Keynesian economics was originally developed for closed economies. The possibility of external trade did not alter the basic results or insights, although it did bring in the option of using external markets to compensate for insufficient domestic demand.
It also forced recognition of the fact that expansionary domestic policies designed to bring about full employment could cause external deficits which would have to be met somehow.
However, international capital mobility created an entirely new set of problems for such policies. Any attempt at domestic expansion could now bring about not only a trade deficit, but also a flight of capital and consequent pressure on the currency, forcing a retreat from such policies.
The experience of the Mitterand Government in France in the 1980s was the first glaring example of this in industrial countries; for developing countries, of course, it had long been a well-known fact of life.

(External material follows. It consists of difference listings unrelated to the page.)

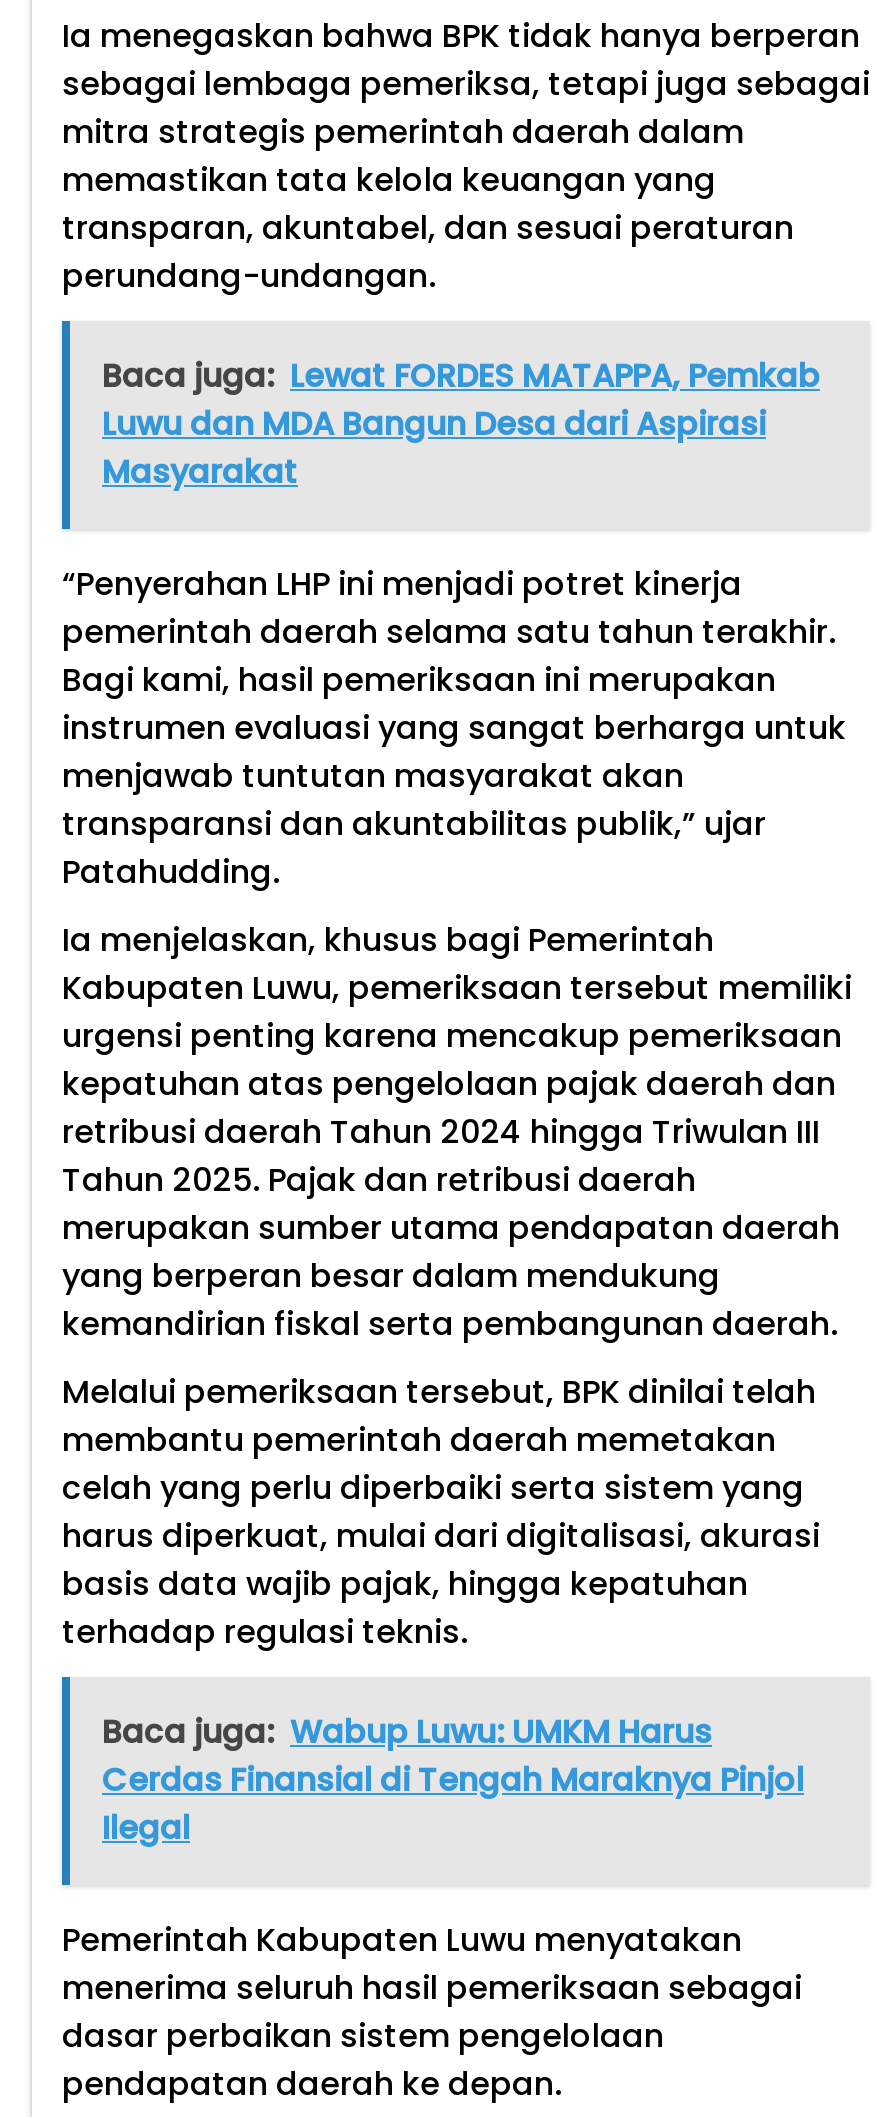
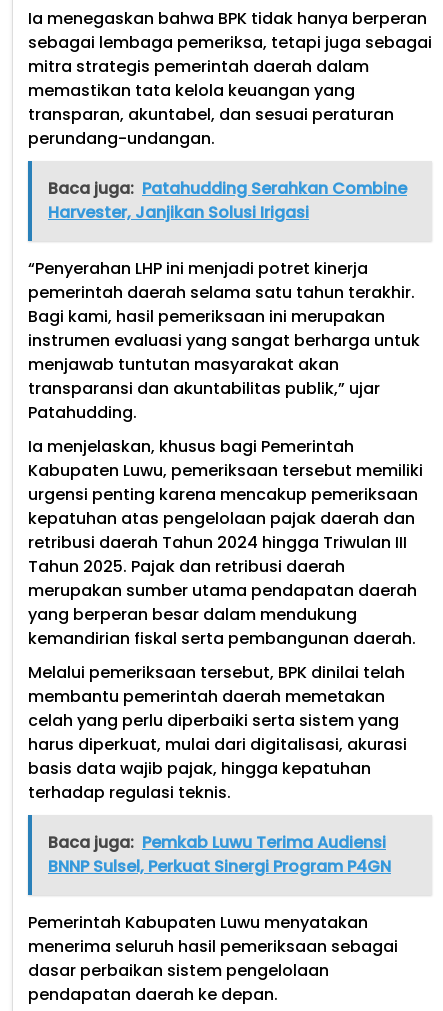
- Baca juga: Lewat FORDES MATAPPA, Pemkab
- Luwu dan MDA Bangun Desa dari Aspirasi
- Masyarakat
+ Baca juga: Patahudding Serahkan Combine
+ Harvester, Janjikan Solusi Irigasi

- Baca juga: Wabup Luwu: UMKM Harus
- Cerdas Finansial di Tengah Maraknya Pinjol
- Ilegal
+ Baca juga: Pemkab Luwu Terima Audiensi
+ BNNP Sulsel, Perkuat Sinergi Program P4GN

But having tasted blood in this way, it was not to be expected that financial markets would give up the possibility of being able to control and influence economic policy-making through such movements. Indeed, the experience of the past two decades bears ample testimony to the power of finance in determining economic policies in both developed and developing countries.
This may be the single most important reason for the downfall of the Keynesian strategy, at least in its neo-classical synthesis form.
As long as financial markets remain open and capital can move across borders in response to policy changes or expectations, there are clear limitations to the use of Keynesian policies to attain full or near-full employment.
However, even Global Keynesianism, or the idea of co-ordinated economic expansion which will not cause punitive capital flight in any single country, faces constraints.
These also became evident in the 1970s, in the form of the inflationary barrier posed by the effects of such capitalist expansion on wages and commodity prices.
Thus, concerted expansion will increase demand for labour and for goods produced by primary product exporters (such as oil and other important raw materials and food) leading to a rise in their bargaining power.
If any attempt by these groups to raise their income share is then resisted by other groups, the result will be inflation. Not only can this be destabilising, it is complete anathema to finance.
It is this feature, which essentially amounts to a fight over distributive shares of income both across regions and between economic classes within regions, which is so critical in the present juncture.
Not only is it difficult for a single country — even the largest and most important one in the world — to embark on a sustained fiscal expansion with completely disregard for the response of financial markets.
It is even hard to think of a concerted expansion by major countries together, because of the fear of the consequent inflation.
So a growth process will be sustainable only if it forces some redistribution at the global level (through capitalist and/or rentiers accepting a decline in their income shares).
Otherwise the current unemployment equilibrium in the world economy as a whole will continue.
So the reason why Keynesianism is still not being accepted today goes beyond that fact that the basic insights are sought to be obscured by the miasma of half-truths forced upon us by financial institutions and market analysts.
It stems from a basic contradiction in the global capitalist system, which is the continued power of finance.
It is not enough, in this context, to regulate finance to make it behave better and more in accordance with society’s real economic requirements.
The power of finance itself must be broken, which is a much more difficult task. And so far there is little evidence that it is even being attempted.